Quel Premier ministre pour quelle politique ?

le 30 mai 2005 à 19h35 , mis à jour le 31 mai 2005 à 08h58

Sonné par la défaite du oui, Jacques Chirac est aujourd'hui face à un choix très difficile : quelle politique doit-il engager pendant les 22 mois qui lui restent à l'Elysée ? Et quel homme peut porter à Matignon la responsabilité de cette politique ? Réponse aujourd'hui.

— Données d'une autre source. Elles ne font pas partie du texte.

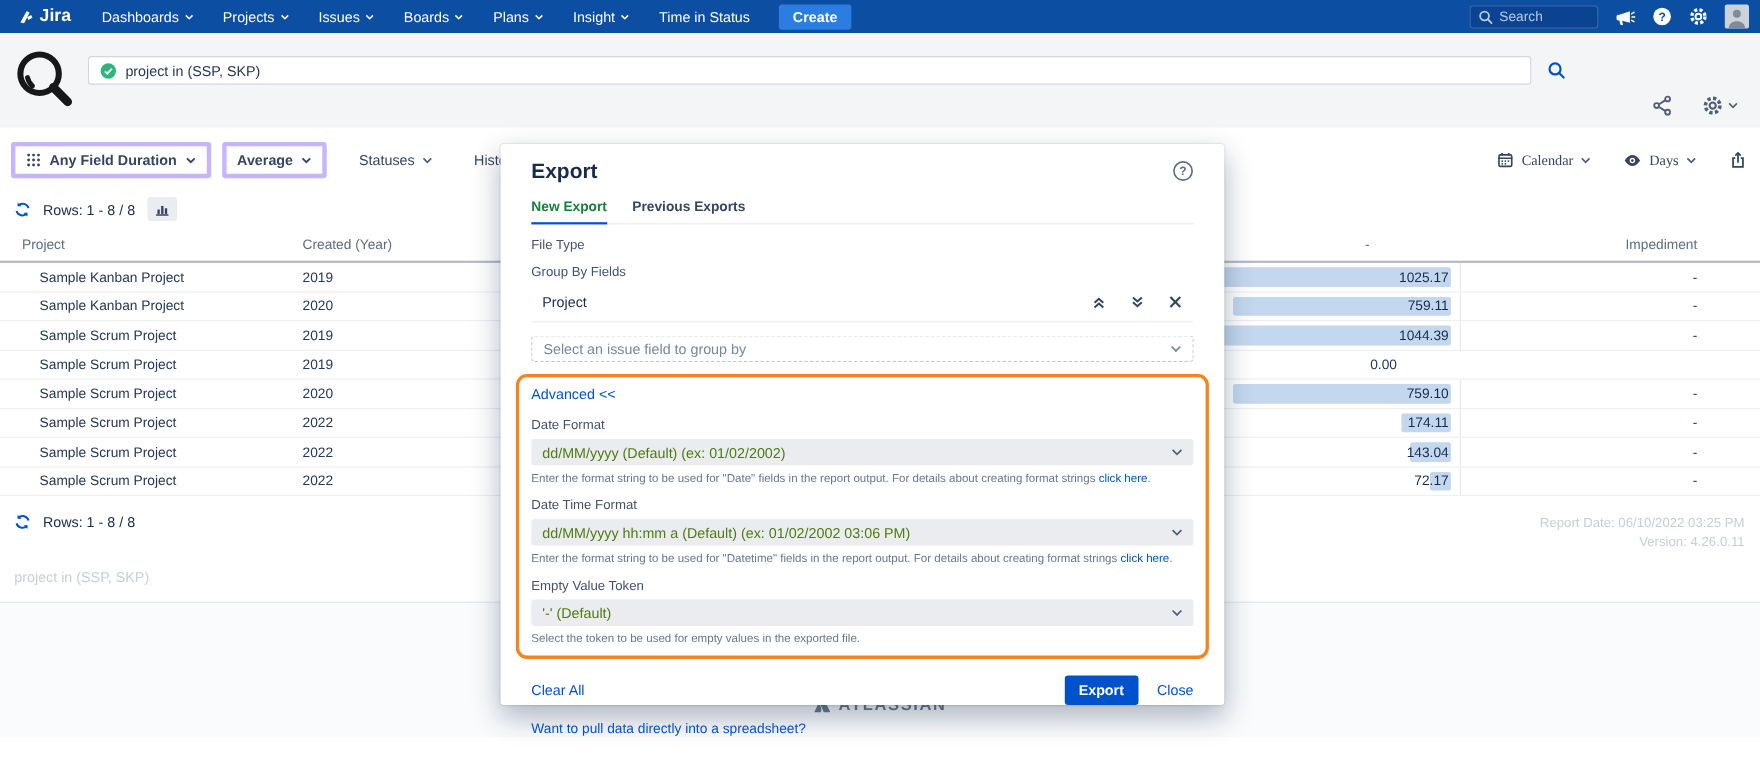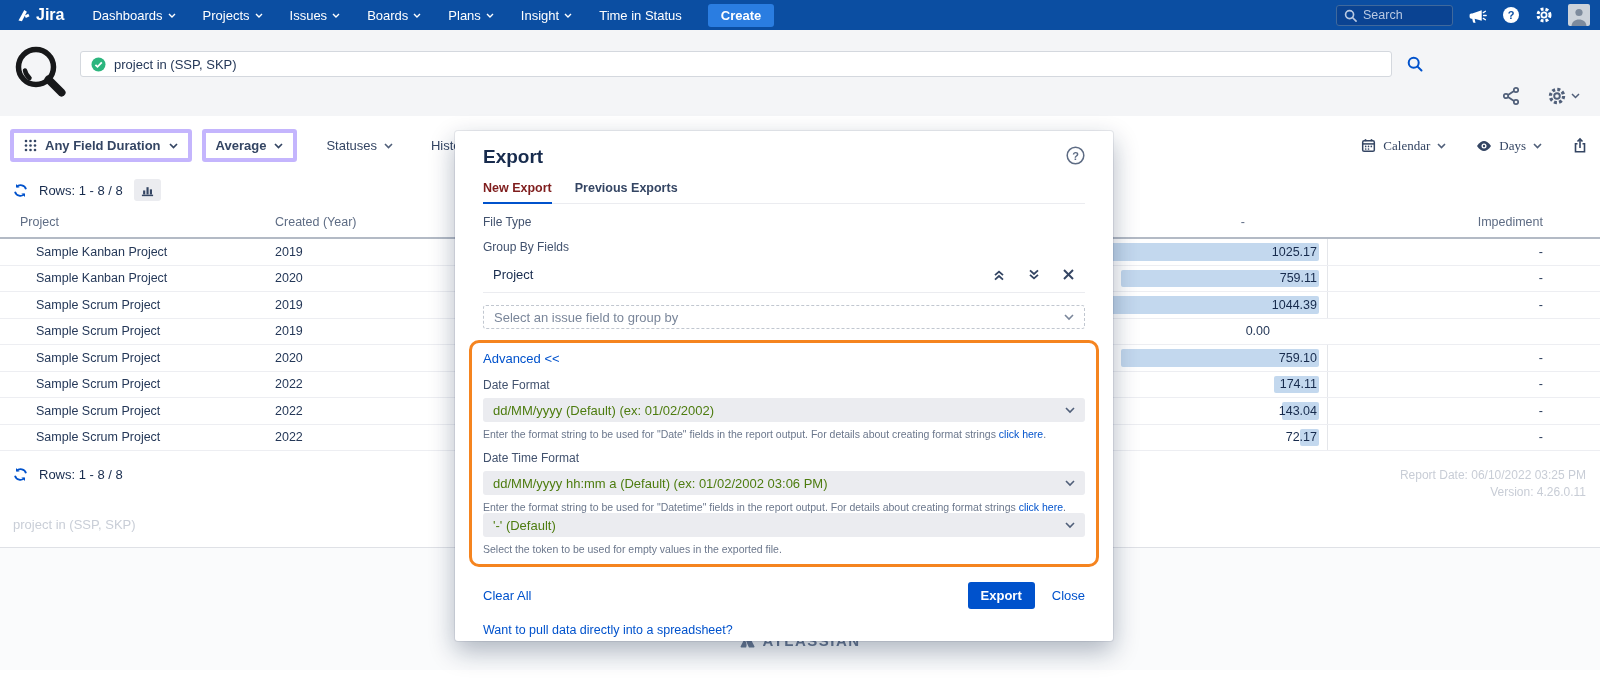--- a/index.html
+++ b/index.html
@@ -68,21 +68,21 @@
   .page-footer { height: 122px; background: #fafbfc; display: flex; justify-content: center; padding-top: 62px; }
   .atl-brand { display: flex; align-items: center; gap: 6px; color: #6a7a92; font-size: 15px; font-weight: bold; letter-spacing: 1.5px; }
 
   
   .modal { position: absolute; left: 455px; top: 131px; width: 658px; height: 510px; background: #fff; border-radius: 3px;
            box-shadow: 0 0 0 1px rgba(9,30,66,.08), 0 10px 26px rgba(9,30,66,.32); z-index: 20; padding: 0 28px; }
   .modal-header { display: flex; justify-content: space-between; align-items: flex-start; padding-top: 15px; }
   .modal-title { font-size: 19px; font-weight: bold; color: #172b4d; }
   .modal-tabs { display: flex; gap: 23px; margin-top: 13px; border-bottom: 1px solid #ebecf0; }
   .tab { font-size: 12.5px; font-weight: bold; padding-bottom: 7px; cursor: pointer; color: #344563; }
-  .tab.active { color: #7f1d1d; border-bottom: 2px solid #0052cc; margin-bottom: -1px; }
+  .tab.active { color: #15803d; border-bottom: 2px solid #0052cc; margin-bottom: -1px; }
   .field-label { font-size: 12px; color: #42526e; margin: 11px 0 6px; }
   .select { height: 24px; background: #ebecf0; border-radius: 3px; display: flex; align-items: center; justify-content: space-between;
             padding: 0 10px; font-size: 13px; color: #172b4d; cursor: pointer; }
   .select.muted { color: #4d7c0f; }
   .select.dashed { background: #fff; border: 1px dashed #c1c7d0; color: #7a869a; }
   .group-row { display: flex; align-items: center; padding: 7px 10px 10px; border-bottom: 1px solid #ebecf0; font-size: 13px; color: #172b4d; }
   .group-icons { margin-left: auto; display: flex; align-items: center; gap: 21px; color: #344563; }
   .group-icons > span { cursor: pointer; }
   .gap12 { height: 12px; }
   .advanced-box { margin: 11px -14px 0; border: 3px solid #f5841f; border-radius: 10px; padding: 5px 11px 9px; }
@@ -549,20 +549,21 @@
       <span>
           <svg width="10" height="7" viewBox="0 0 10 7">
             <path d="M1 1l4 4 4-4" fill="none" stroke="#505f79" stroke-width="1.6"></path>
           </svg>
         </span>
     </div>
     <div class="help-text">
       <span>Enter the format string to be used for "Datetime" fields in the report output. For details about creating format strings </span><a class="link">click here</a><span>.</span>
     </div>
 
+    <div class="field-label">Empty Value Token</div>
     <div class="select muted">
       <span>'-' (Default)</span>
       <span>
           <svg width="10" height="7" viewBox="0 0 10 7">
             <path d="M1 1l4 4 4-4" fill="none" stroke="#505f79" stroke-width="1.6"></path>
           </svg>
         </span>
     </div>
     <div class="help-text">Select the token to be used for empty values in the exported file.</div>
   </div>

matignon réunion © INTERNE

Le chef de l'Etat doit-il engager une politique "plus solidaire" pour répondre aux attentes des Français ou prendre une orientation plus libérale comme le préconise le patron de l'UMP ? Au lendemain de la large victoire du non, il a reçu successivement le Premier ministre Jean-Pierre Raffarin, dont les heures à Matignon sont comptées, puis Nicolas Sarkozy, le président de l'UDF François Bayrou et Dominique de Villepin

La première conséquence du désaveu infligé dimanche par les Français au président de la République et plus largement aux partis de gouvernement - UMP, UDF, PS - qui prônaient le oui, devait être un changement de Premier ministre. L'Elysée a indiqué dans l'après-midi que le président de la République annoncerait mardi "ses décisions concernant le gouvernement" puis s'exprimerait dans les journaux télévisés du soir. Le sort de Jean-Pierre Raffarin paraissant scellé, trois personnalités semblaient lundi faire figure de favorites pour Matignon : Dominique de Villepin, un fidèle chiraquien, Michèle Alliot-Marie et Nicolas Sarkozy, le rival, dont l'ambition affichée est de briguer l'Elysée en 2007.

L'un, malgré son caractère souvent imprévisible, permettrait à Jacques Chirac de conserver son autorité et ses prérogatives, l'autre, très populaire à droite, apporterait un élan nouveau mais achèverait de marginaliser le chef de l'Etat. Dominique de Villepin incarnerait aussi une certaine continuité, un savant dosage de mesures sociales et libérales qui font le "modèle français" alors que Nicolas Sarkozy, qui a pressé dimanche soir d'en finir "avec nos immobilismes, avec nos frilosités", symboliserait une nette inflexion libérale. Quant à Michèle Alliot-Marie, elle pourrait incarner une voie moyenne et aurait l'avantage d'être "sarko-compatible".

"Un changement profond" 

Quoi qu'il en soit, les électeurs ont avant tout voulu signifier dimanche qu'ils étaient très mécontents de la situation économique et sociale. Un constat que fait sur son blog Alain Juppé, un proche du président de la République. Relevant que le chômage élevé était à la source de "l'angoisse" exprimée par le non, il a préconisé "un changement profond" avec un "changement d'équipe" rapide et un "changement de politique". "L'art de gouverner va consister à trouver le point d'équilibre entre les exigences de l'économie et les attentes populaires", déclare l'ancien Premier ministre . Juppé qui fut lui-même en butte à une vaste contestation sociale en 1995.

Toute la difficulté est là pour Jacques Chirac qui a promis "une impulsion nouvelle" pour répondre aux "inquiétudes et attentes" des Français. Alors qu'une grande partie de la majorité lui reproche de n'avoir pas su donner un cap clair à l'action gouvernementale, le chef de l'Etat va devoir trancher: veut-il donner une inflexion plus sociale ou au contraire plus libérale à son action ? L'Elysée était muet lundi sur les intentions du chef de l'Etat. Mais Jacques Chirac avait esquissé en quelques mots ses prochaines priorités, lors de son adresse jeudi soir aux Français: "plus de solidarité", "plus de dynamisme" et "mieux faire vivre notre pacte républicain". Mais quel que soit le choix de sa politique et de l'homme qui l'incarnera, sa marge de manoeuvre est étroite avec une forte baisse de sa popularité, un chômage à plus de 10% et une croissance en berne.